Akademisyen Ayşenur Kılıç’la söyleşimizin ikinci bölümünde eğlence medyasındaki etik sorunlara değindik.
Haber medyası için bahsedilen “kamu hizmeti yayıncılığı” ve “medya etiği” anlayışlarının eğlence medyasına da aktarılabileceğine dikkat çeken Kılıç, “Günümüzde eğlence medyası, toplumdaki dominant bakış açılarını yeniden üreterek mevcut sosyal fay hatlarını daha da derinleştiriyor” görüşünde.
78 kişinin vefat ettiği bir yangını takip eden haftadaki dizi bölümünde yangın çıkarmayı medya etiğine aykırı bulan Kılıç, gündemden kaçan izleyicinin, “soluklanma alanı”nda kaçtığı konulara yeniden maruz kaldığını söylüyor.

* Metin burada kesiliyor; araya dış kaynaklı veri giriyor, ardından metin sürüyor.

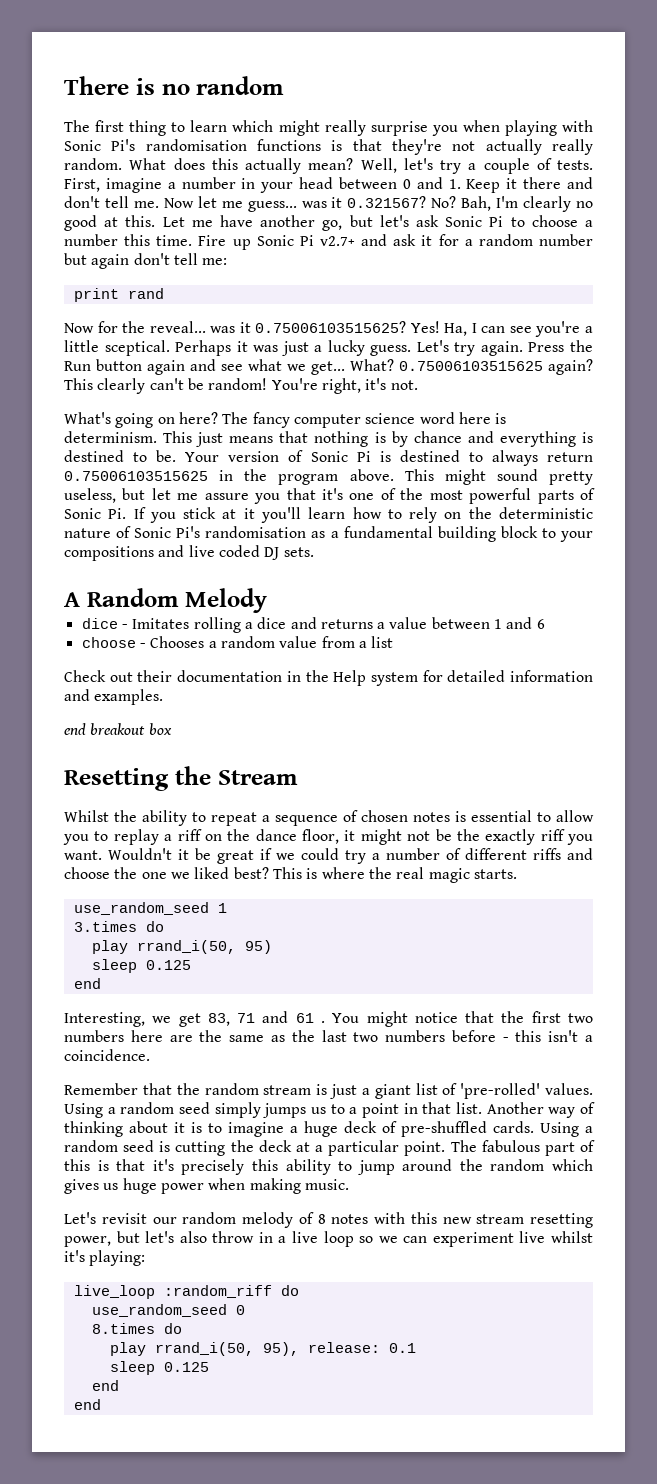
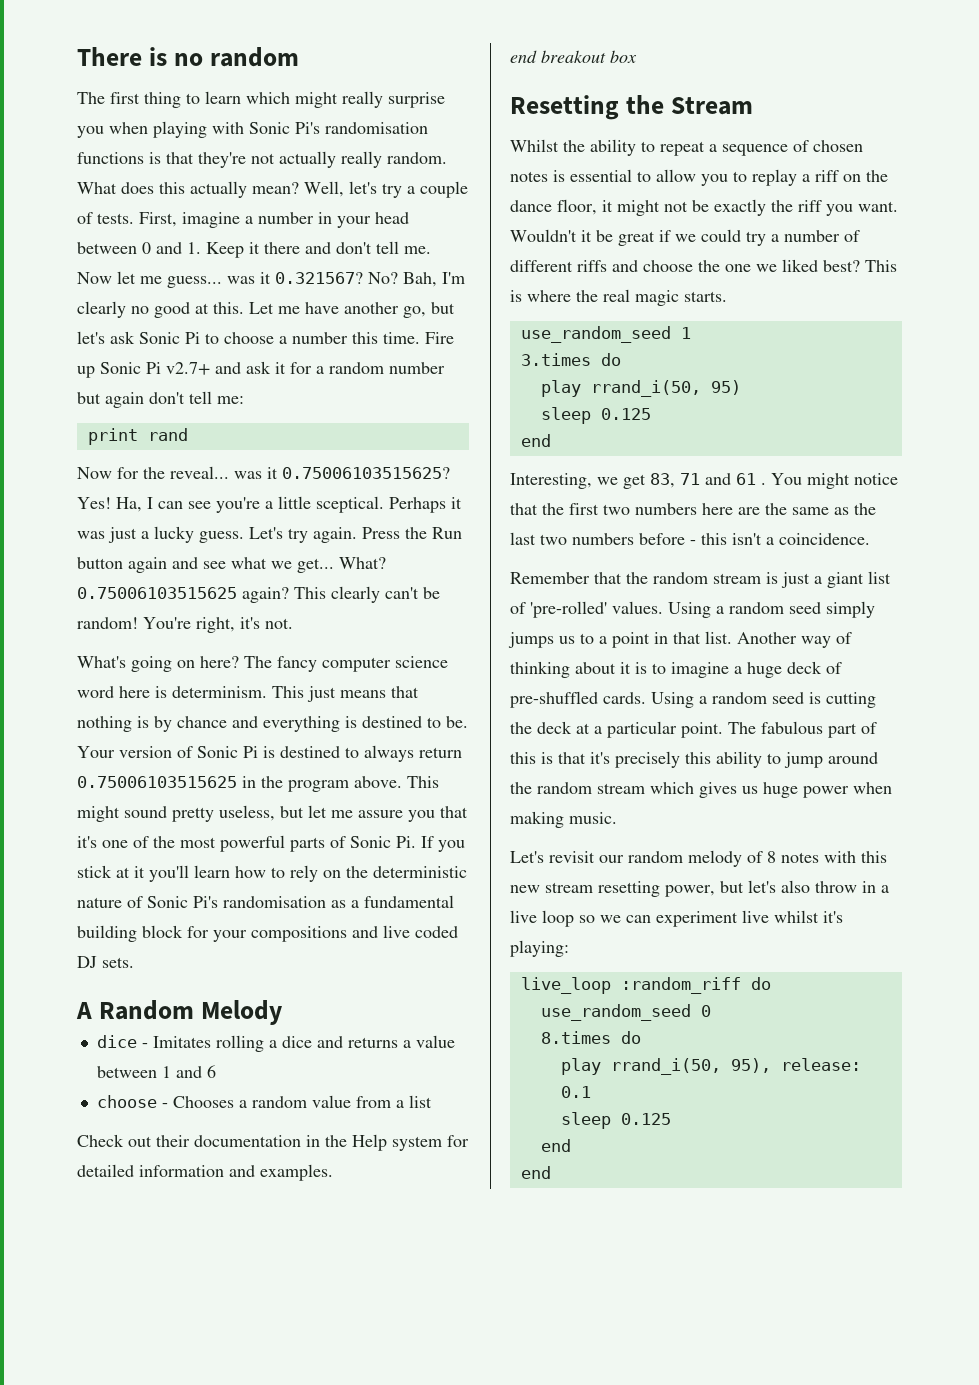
- This might sound pretty useless, but let me assure you that it's one of the most powerful parts of Sonic Pi. If you stick at it you'll learn how to rely on the deterministic nature of Sonic Pi's randomisation as a fundamental building block to your compositions and live coded DJ sets.
+ This might sound pretty useless, but let me assure you that it's one of the most powerful parts of Sonic Pi. If you stick at it you'll learn how to rely on the deterministic nature of Sonic Pi's randomisation as a fundamental building block for your compositions and live coded DJ sets.
- Whilst the ability to repeat a sequence of chosen notes is essential to allow you to replay a riff on the dance floor, it might not be the exactly riff you want.
+ Whilst the ability to repeat a sequence of chosen notes is essential to allow you to replay a riff on the dance floor, it might not be exactly the riff you want.
- The fabulous part of this is that it's precisely this ability to jump around the random which gives us huge power when making music.
+ The fabulous part of this is that it's precisely this ability to jump around the random stream which gives us huge power when making music.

Türkiye’de diziler, hangi toplumsal normları pekiştiriyor veya dönüştürüyor?
Benim temel argümanım, dizilerin toplumu etkileyen bir araç olmasından ziyade, sosyo-politik ortamda zaten var olan durumları, hassasiyetleri, sorunları yansıttığı yönünde. Tabii sosyal meselelerin çözümünde veya tam aksine tırmanmasında da eğlence medyası etki edebilir. Fakat diziler örneğinde olduğu gibi, eğlence medyası, toplumda var olanı veya yıllar içinde o toplumda nelerin normalleştirildiğini de yansıtır. Mevcut pazar yapısında, eğlence endüstrisinin temel amaçlarından biri reklam gelirlerini artırmaktır. Dolayısıyla kitlenin ilgisini çekecek, hatta kimi zaman onu provoke edecek içerikler üretir ki gündeme gelsin, merak uyandırsın, reklam geliri artsın.

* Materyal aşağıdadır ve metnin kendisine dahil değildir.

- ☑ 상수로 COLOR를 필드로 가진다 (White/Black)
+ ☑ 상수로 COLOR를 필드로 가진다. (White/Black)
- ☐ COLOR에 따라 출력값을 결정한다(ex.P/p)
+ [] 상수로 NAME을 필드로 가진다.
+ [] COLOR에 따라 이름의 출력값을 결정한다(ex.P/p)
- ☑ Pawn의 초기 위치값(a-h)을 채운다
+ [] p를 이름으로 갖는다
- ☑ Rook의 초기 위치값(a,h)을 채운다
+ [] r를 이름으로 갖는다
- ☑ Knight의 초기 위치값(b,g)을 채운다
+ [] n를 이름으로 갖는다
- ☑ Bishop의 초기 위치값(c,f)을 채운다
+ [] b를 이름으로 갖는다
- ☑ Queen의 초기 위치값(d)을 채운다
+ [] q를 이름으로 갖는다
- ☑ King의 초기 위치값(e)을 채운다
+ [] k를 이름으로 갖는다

Toplumun çoğunluğun normalleştirdiği konu başlıkları değişti”
Reklam geliri odağına ek olarak da bazı dinamikler var. Bugün, ana akım medyada mesela bir golfçünün hayatını konu alan bir içerik yerine Kızıl Goncalar dizisinde olduğu gibi tarikatları izliyorsak bu, içinde bulunduğumuz toplum hakkında veya senaristlerin, yapımcıların, şirketlerin ve bunlarla etkileşim içinde olan diğer aktör ve kurumların bu toplumu nasıl algıladığı hakkında bize bir fikir verir. 1990’larda Kızıl Goncalar dizisi yapılsaydı muhtemelen, irtica mı geliyor tartışmaları alevlenebilirdi. Veya 1990’larda gösterilen dizilerin bazıları şu an yayına girse bazı sahneler, müstehcen veya sakıncalı olduğu gerekçeleriyle yasaklanabilirdi. Neden? Çünkü toplumun genelinin değilse de çoğunluğun normalleştirdiği konu başlıkları değişti, değişiyor. Bazı “hassasiyetler” normalleşti, bazı “normal”ler hassaslaştı. Tabii ki kitlenin normalleştirdiği konular, medya eliyle de normalleştirilebilir veya bir hassasiyet haline dönüştürülebilir.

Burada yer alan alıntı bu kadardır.